■ EXERCISE BRIEF:
Stop at the line that contains "vercel env pull". Until then, set down each line of the records exactly, beginning with the first, and skip pictures.

■ EXERCISE INPUT:

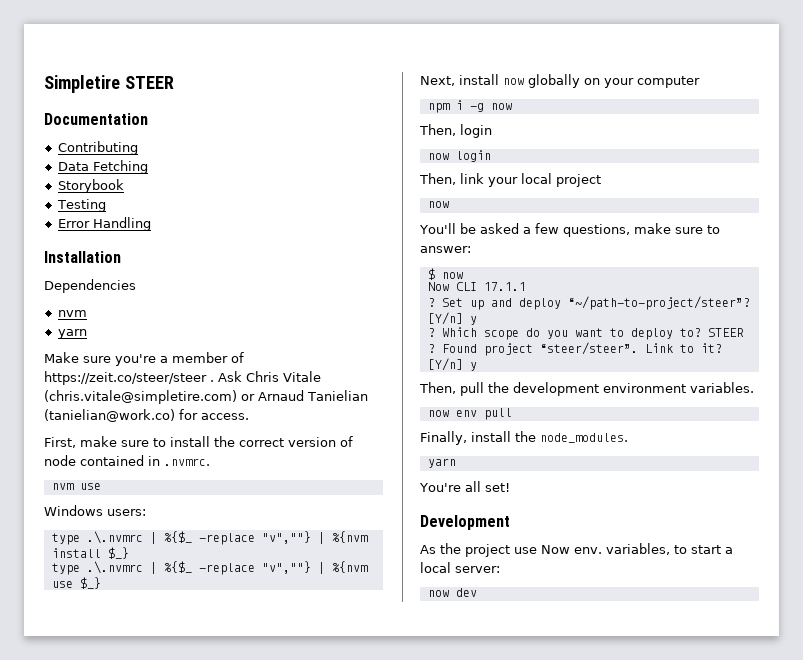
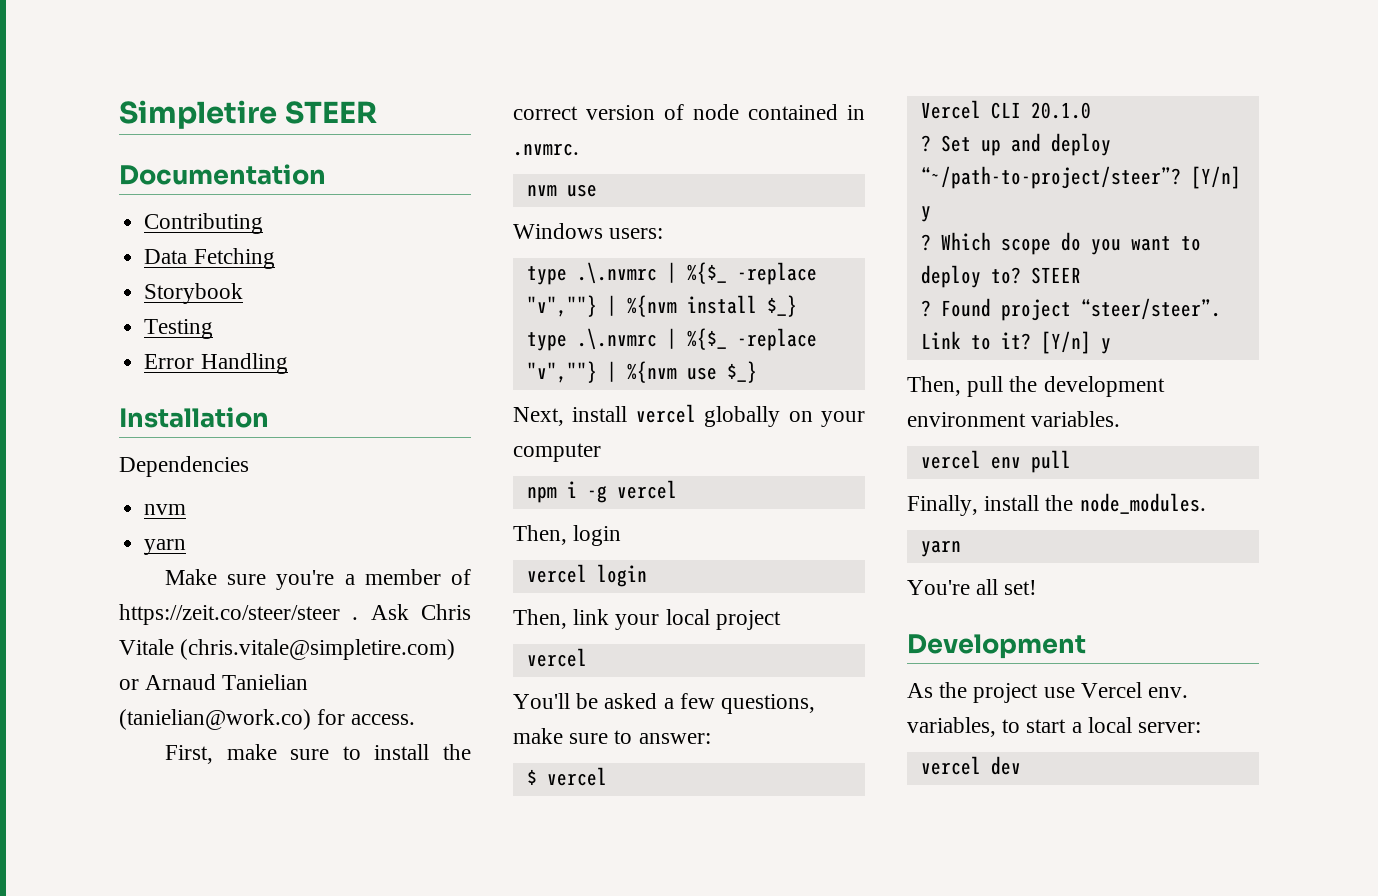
- Next, install now globally on your computer
+ Next, install vercel globally on your computer
- npm i -g now
+ npm i -g vercel
- now login
+ vercel login
  Then, link your local project
- now
+ vercel
- $ now
- Now CLI 17.1.1
+ $ vercel
+ Vercel CLI 20.1.0
- now env pull
+ vercel env pull
- As the project use Now env. variables, to start a local server:
+ As the project use Vercel env. variables, to start a local server:
- now dev
+ vercel dev

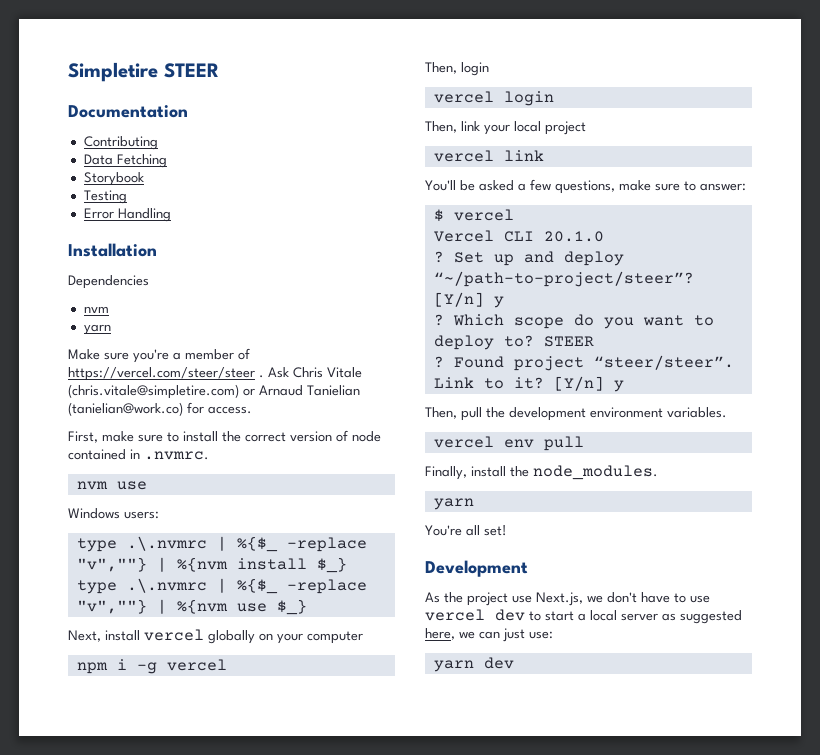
- Make sure you're a member of https://zeit.co/steer/steer .
+ Make sure you're a member of https://vercel.com/steer/steer .
  Then, link your local project
- vercel
+ vercel link
- As the project use Vercel env. variables, to start a local server:
- vercel dev
+ As the project use Next.js, we don't have to use vercel dev to start a local server as suggested here, we can just use:
+ yarn dev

■ EXPECTED OUTPUT:
- Next, install now globally on your computer
+ Next, install vercel globally on your computer
- npm i -g now
+ npm i -g vercel
- now login
+ vercel login
  Then, link your local project
- now
+ vercel
- $ now
- Now CLI 17.1.1
+ $ vercel
+ Vercel CLI 20.1.0
- now env pull
+ vercel env pull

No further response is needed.